Epargne-logement


C’est le moment idéal pour investir dans l’immobilier. Et l’épargne-logement constitue, dans cette perspective, un support de choix.

Fiscalité :

Les comptes et plan d’épargne-logement sont des produits d’épargne dits "défiscalisés" qui ne supportent aucun impôt proprement dit sur les intérêts produits.

Toutefois :

les intérêts acquis en 1996 sont soumis à la CRDS au taux de 0,5%,

les intérêts acquis en 1997 sont soumis à la CRDS et à la CSG au taux global de 3,9%,

les intérêts produits à compter du 1er janvier 1998 sont soumis à l’ensemble des prélèvements sociaux au taux global de 10%.

Rémunération et prêt :

La rémunération et le taux du prêt sont fixés par l’Etat et régulièrement modifiés. Avec le dernier changement, en date du 9 juin 1998, on compte pas moins de quinze régimes successifs. Avec toujours le même système:

1. La rémunération globale comprend d’une part les intérêts servis par l’établissement financier (5/7èmes du taux global) et d’autre part, la prime versée par l’Etat (2/7èmes du taux global, dans la limite de 10 000 F.).

2. Quand le plafond de la prime d’Etat est dépassé, l’établissement sert un taux contractuel.

La rémunération des plans ouverts depuis le 9 juin 1998 est de 4 % par an.

Le plafonnement à 10 000 F de la prime d’Etat correspond à un total d’intérêts de 35 000 F. Quand le PEL atteint 35 000 F d’intérêts totaux acquis, la rémunération tombe donc à 2,90% (taux contractuel servi par la banque pour la dernière génération de plans).

La durée minimale d’un PEL est de quatre ans, du moins si l’on veut obtenir le rendement garanti. La rémunération est en effet réduite en cas de clôture anticipée.

Si la clôture intervient dans les deux premières années, le PEL est transformé rétroactivement en un compte d’épargne-logement. Les sommes versées seront rémunérées au taux du CEL au moment de la résiliation (2% à l’heure actuelle).

Si la clôture intervient pendant la troisième année, la prime d’Etat est supprimée. Le titulaire ne perçoit que les intérêts servis par la banque : 5/7èmes du taux global, soit 2,86% pour la dernière génération de plans.

Si la clôture intervient pendant la quatrième année, la prime d’Etat est réduite de moitié et tombe donc à 1/7ème du taux global, toujours dans la limite totale de 10 000 F. Soit une rémunération globale de 3,43% pour la dernière génération de plans.

Attention : la prime d’Etat est calculée par année pleine. Même quand la durée minimale du plan est dépassée, il faut donc résilier le plan à la date-anniversaire ou juste après.
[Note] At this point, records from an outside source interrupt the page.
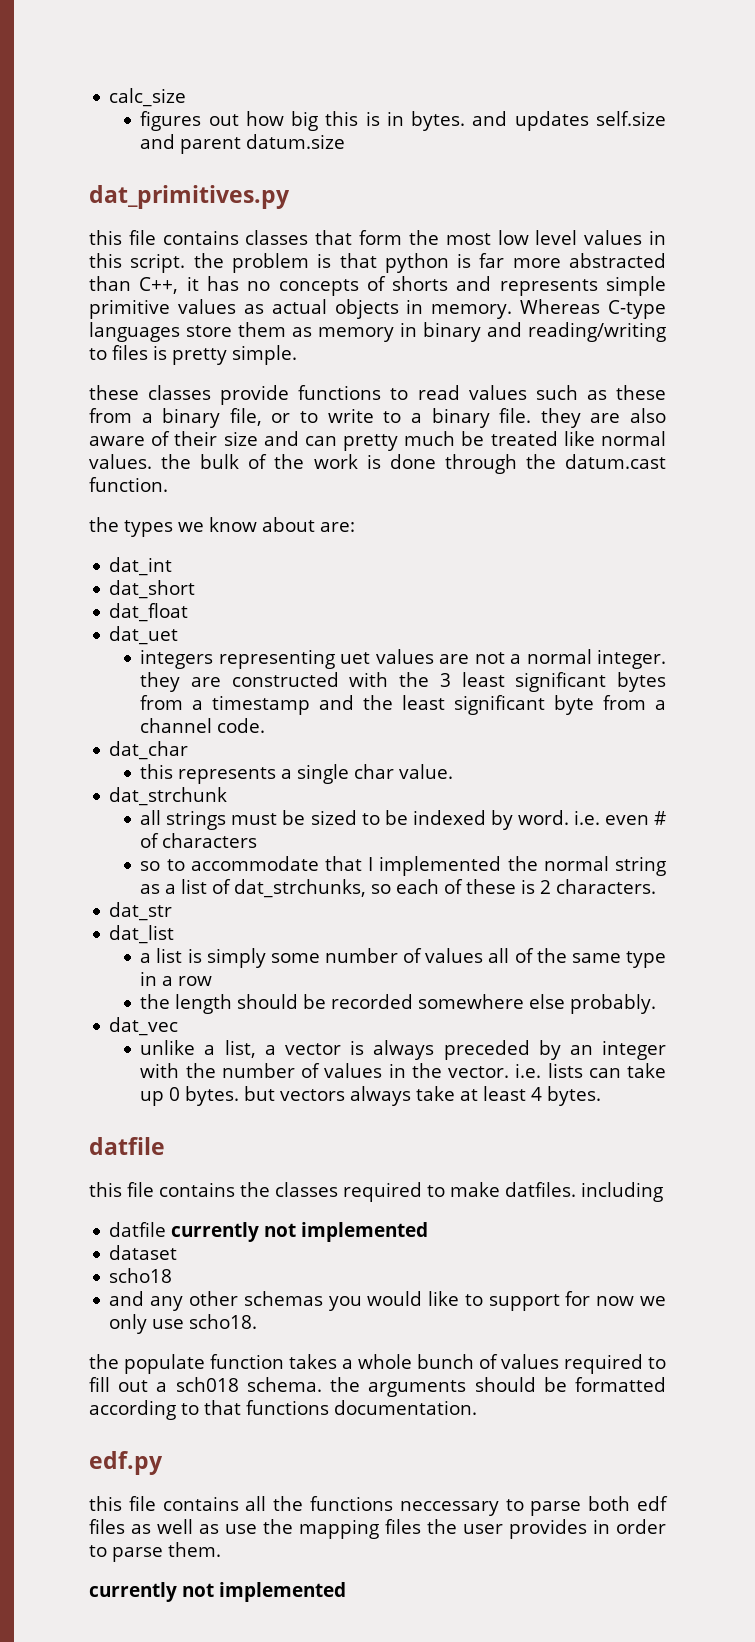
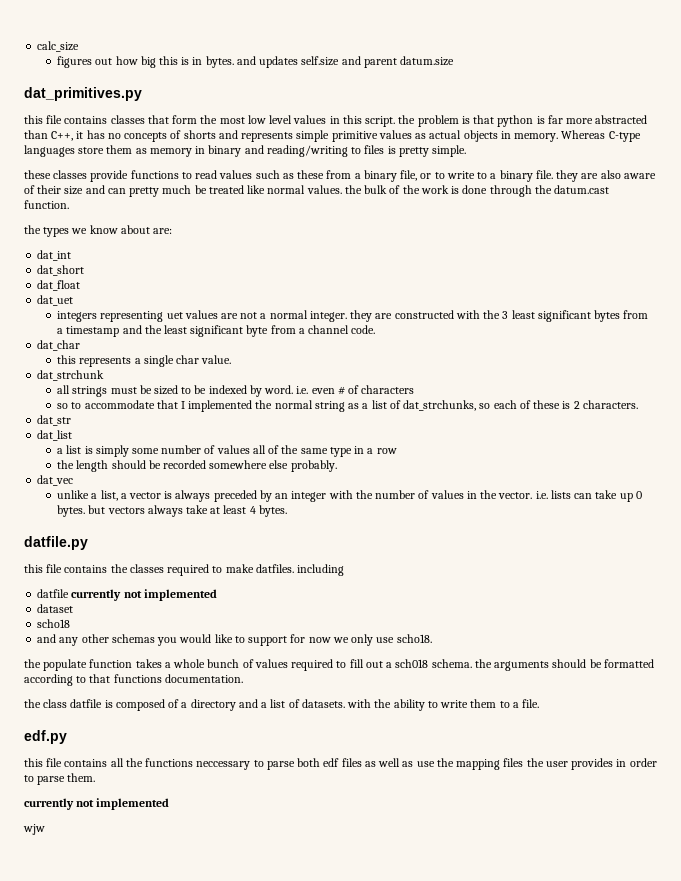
[89,1137,165,1155] datfile -> [24,536,88,550] datfile.py
(477, 1407) none -> [24,699,540,711] // the class datfile is composed of a directory and a list of datasets. with the ability to write them to a file.
(346, 1592) none -> [23,824,45,835] // wjw

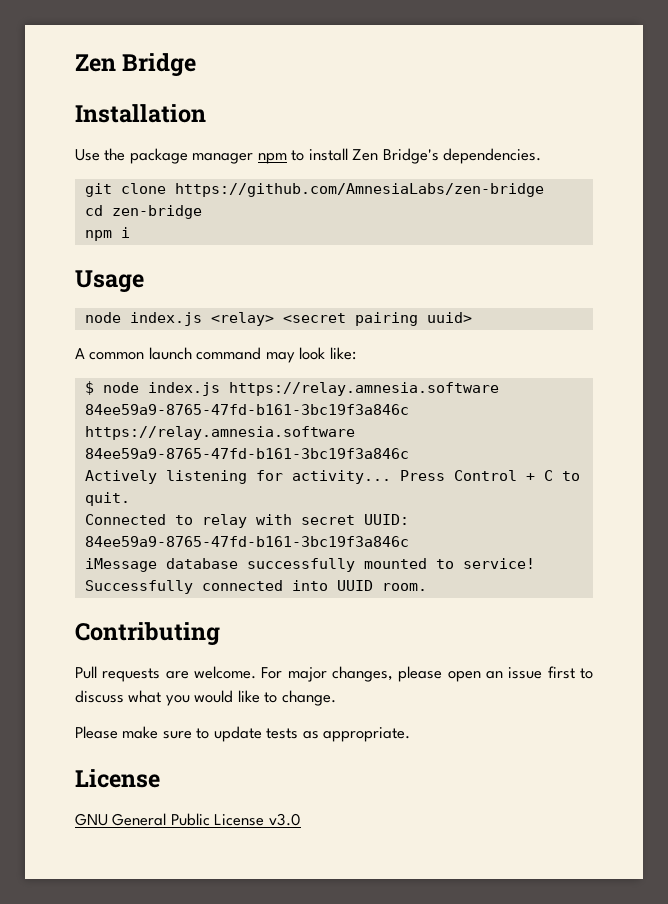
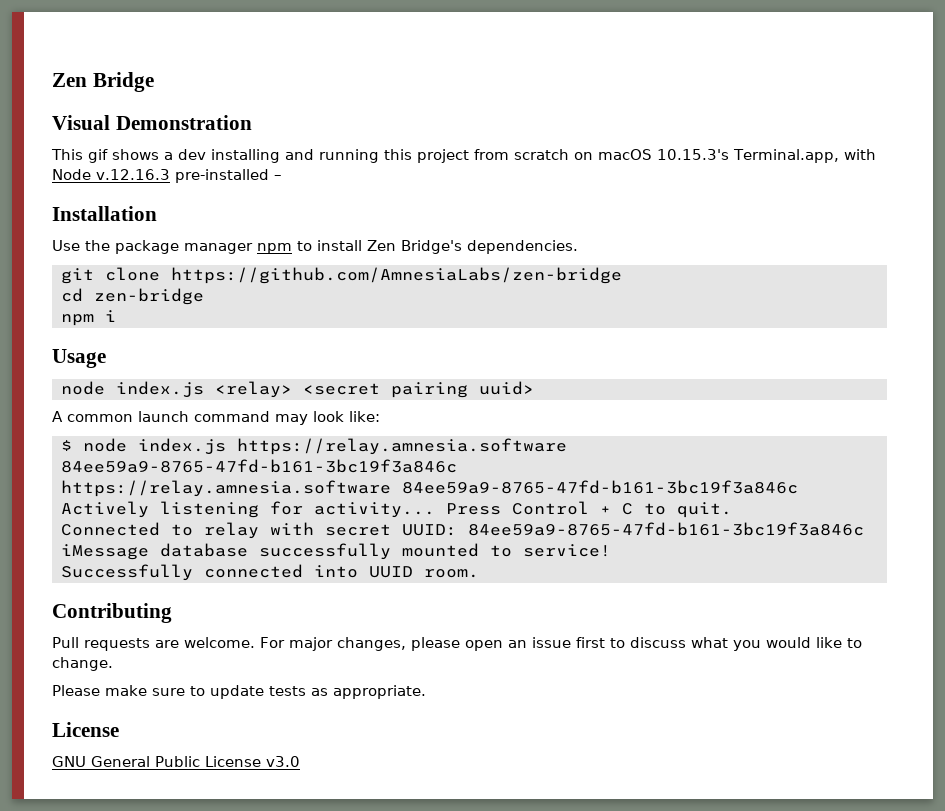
(197, 65) none -> [52,115,252,130] [51,149,876,163] [52,169,282,183] // Visual Demonstration // This gif shows a dev installing and running this project from scratch on macOS 10.15.3's Terminal.app, with Node v.12.16.3 pre-installed –

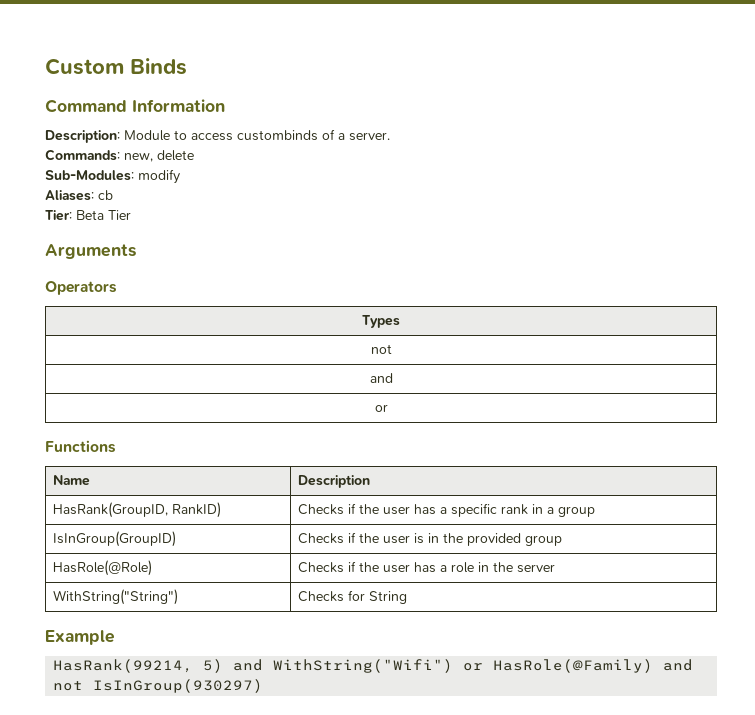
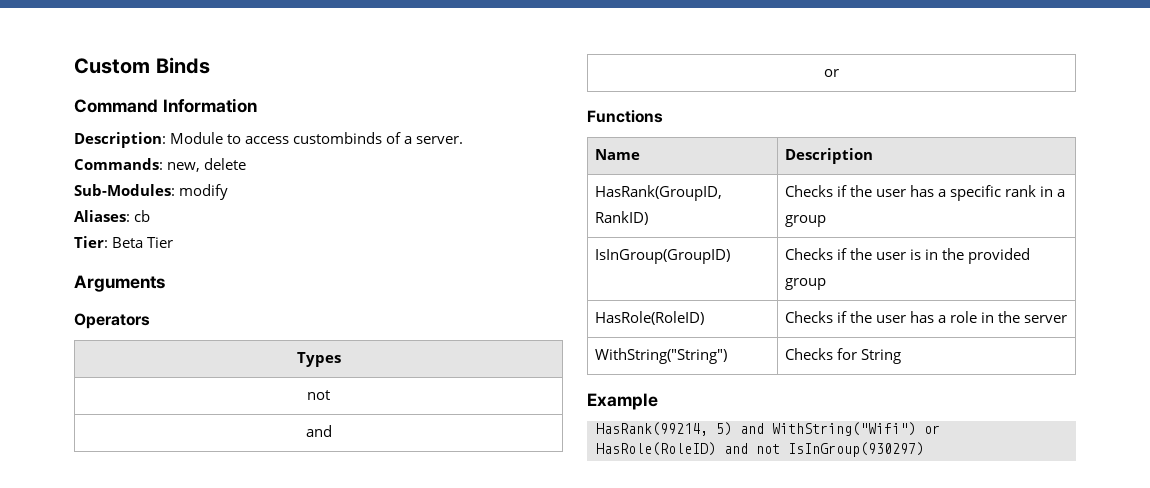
[52,560,152,576] HasRole(@Role) -> [594,311,704,325] HasRole(RoleID)
[493,659,654,673] HasRole(@Family) -> [596,442,716,456] HasRole(RoleID)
Si le prêt est destiné à financer l’habitation personnelle, la prime d’Etat est majorée de 10% du montant des intérêts par personne à charge. Cette majoration est plafonnée à 1 000 F par personne.

Le montant maximal du prêt est de 600 000 F sur une durée de 2 à 15 ans. Le taux est de 4,60% pour la dernière génération de plans.

Fonctionnement :

Toute personne physique, y compris les mineurs, peut verser jusqu’à 400 000 F sur un PEL (versements annuels minimaux : 3 600F).

Le plan peut être prorogé d’année en année. Mais au-delà de 10 ans, aucun versement ne peut plus être effectué, les sommes bloquées continuent d’être rémunérées mais au taux contractuel (2,90% pour la dernière génération de plans), et les intérêts ne comptent plus pour le calcul du prêt.

Le montant du prêt et sa durée dépendent du montant des intérêts acquis.

Le prêt n’est pas accordé si le plan est clos avant la fin de la troisième année.

Le prêt est fonction des intérêts acquis à la date anniversaire du plan, même si la résiliation a lieu au cours des douze mois suivants.

Une fois le plan résilié, on dispose d’un an pour formuler une demande de prêt auprès de l’établissement.

Les droits à prêts peuvent se transmettre à un membre de la famille titulaire lui-même d’un PEL depuis plus de trois ans.

Le prêt d’épargne-logement est un droit, consécutif à l’effort d’épargne consenti par le titulaire du plan. En cas de refus, l’établissement devra prouver que le demandeur n’était pas en état de rembourser l’emprunt.

Objet du prêt :

Pratiquement toutes les opérations immobilières peuvent aujourd’hui être financées par un prêt d’épargne-logement : achat d’une résidence principale, neuve ou ancienne mais aussi achat d’une résidence secondaire neuve, achat d’un parking près de chez soi, travaux de rénovation, de grosses réparations, (confort, équipement, etc.), etc.